Government revenues have not returned to pre-recession levels and spending has grown to such an extent that a substantial portion of core program funding is debt financed.

June 30, 2011   by Gwyn Morgan

Some countries heading towards national insolvency act decisively. David Cameron’s government has embarked on the wrenching and politically volatile course of pulling Britain back from the brink. By contrast, the US keeps running multi-trillion dollar deficits that cannot go on forever.

Canada’s fiscal house is in much better shape than that of the US, Britain and other OECD countries; but complacency at this juncture would surely destroy our hard-earned strength.

Government revenues have not returned to pre-recession levels and spending has grown to such an extent that a substantial portion of core program funding is debt financed.

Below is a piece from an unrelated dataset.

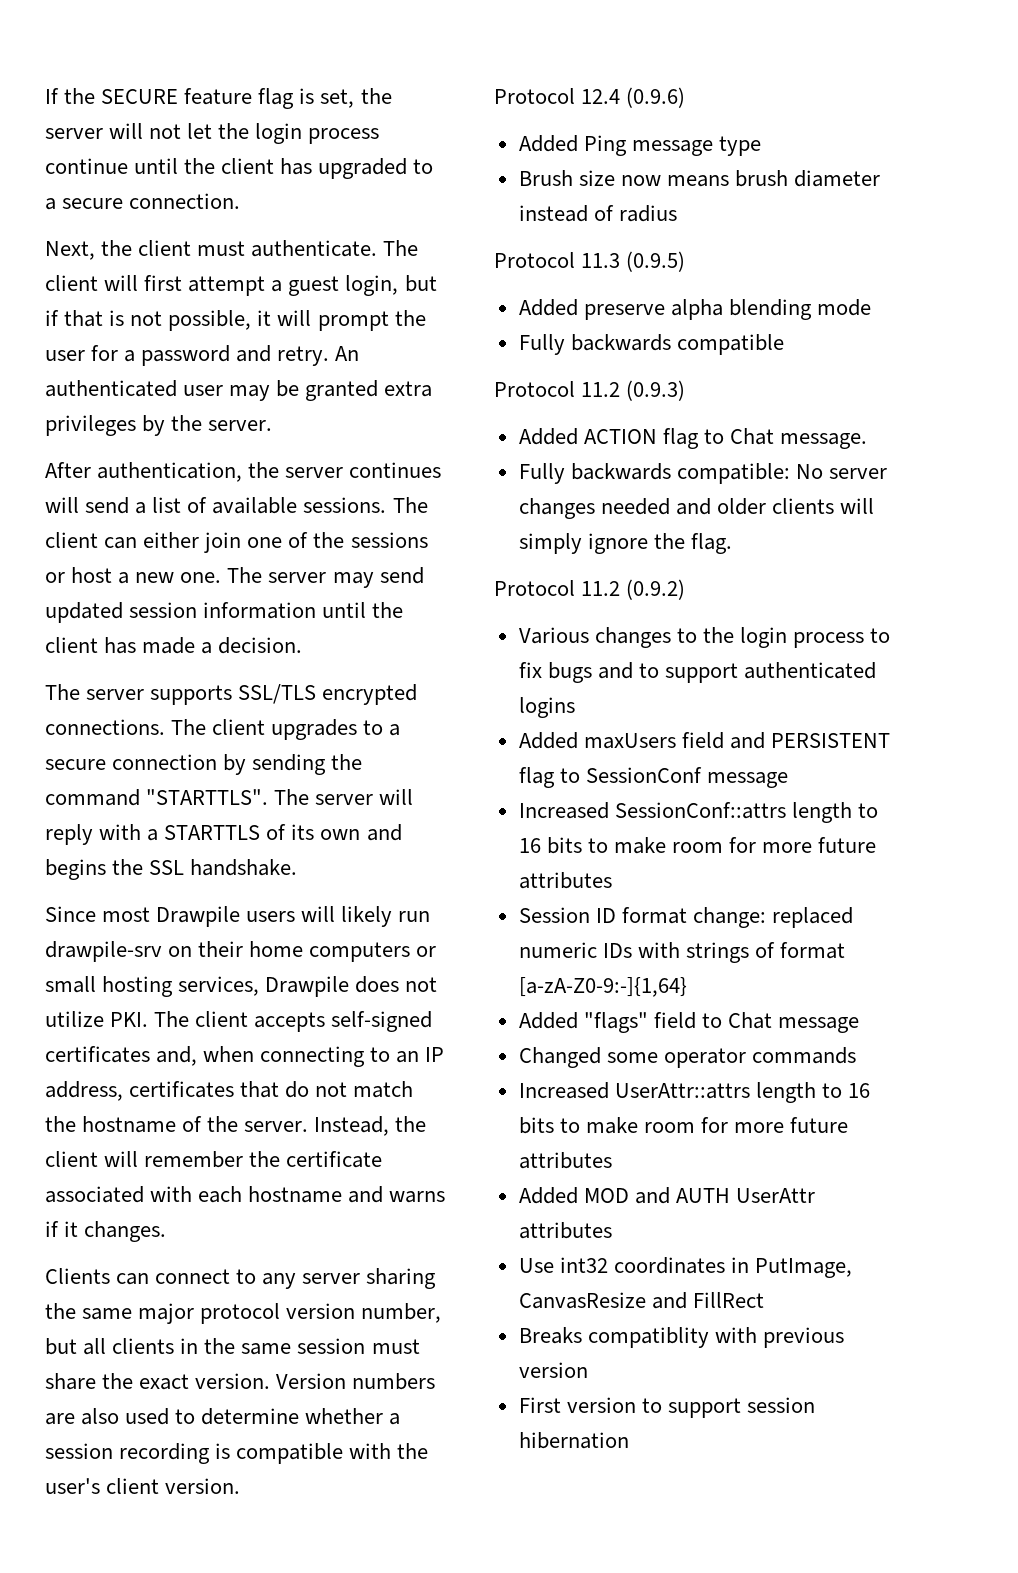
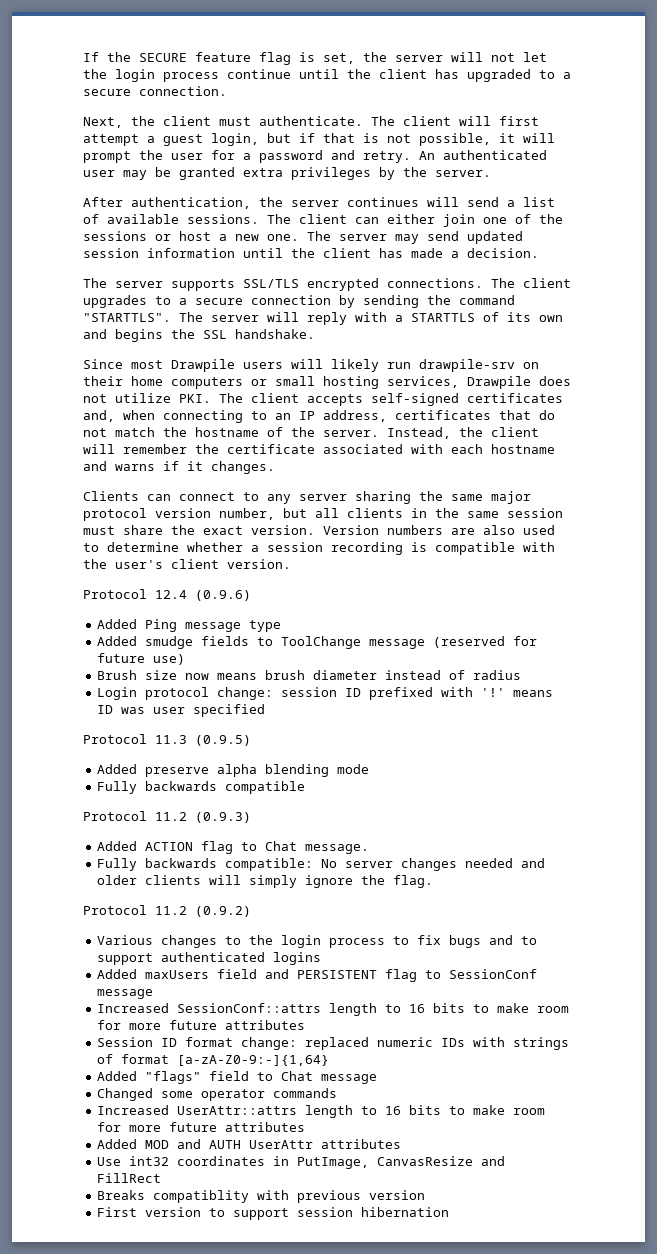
(761, 146) none -> [97,636,538,649] [97,653,186,665] // Added smudge fields to ToolChange message (reserved for future use)
(677, 213) none -> [97,687,554,700] [97,704,266,717] // Login protocol change: session ID prefixed with '!' means ID was user specified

Unfortunately, there’s no real chance of revenues catching up, and Canada’s greying population is a big reason. Statistics Canada estimates the number of seniors will at least double by 2031, out-numbering children for the first time in history.

The revived federal budget predicts that spending on senior’s benefits will grow by a whopping 30% over the next five years. That doesn’t include the promised 6% annual growth rate in federal contributions to the provinces for health care.

The retirement of the baby boomers means not only lower income tax revenues, but lost economic growth due to the already serious inability of employers to replace these skilled workers. Add the unfunded pension liabilities for federal government workers (which the C.D. Howe Institute warns is some $65 billion higher than noted in the public accounts) and the stark outlook is for fewer working-age taxpayers supporting mushrooming costs.

But the election of Canada’s first majority government in seven years provides an opportunity to enact the structural changes needed to prevent Canada from facing a painful and divisive crisis and forced program cuts like those now happening in Britain.

But implementing the changes will still be politically challenging. To lose weight, governments have to be more efficient and smaller.

Well before the election the Harper government, through an on-going strategic review process, required each ministry to achieve a mandatory 5% cost reduction. But we need to do more, including moving towards the more efficient, lower-cost private contractor provision of government services. Following the private sector’s lead, public service pensions should be converted from open-ended, unfunded “defined benefit” schemes to continuously funded “defined contribution” plans that include significant employee contributions.

Change of focus
But what about smaller government?

For social programs, that means the current “universality” paradigm must be replaced to focus dollars on those who actually need help. While this logic needs to be applied to all social programs, the first priority should be to amend the Canada Health Act to allow Canadians to purchase insurance and to seek treatment either through the universal publicly funded system or user-pay private clinics, a freedom enjoyed by citizens of every other developed country.

A recent report by the Conference Board of Canada – citing patient care outcome data that ranks Canada’s health care system well back of European systems that allow user pay options – provides further justification for this change. Studies show private payments actually reduce waiting lists because they free up dollars for treating those needing access to publicly funded care.

These actions will be controversial. The outcries from vested interest groups will be shrill. But failure to act means that electing a national majority government will have done little to mend the demographic and structural fissures that are making Canada’s social programs structurally unsustainable.

Gwyn Morgan is the retired founding CEO of EnCana Corp.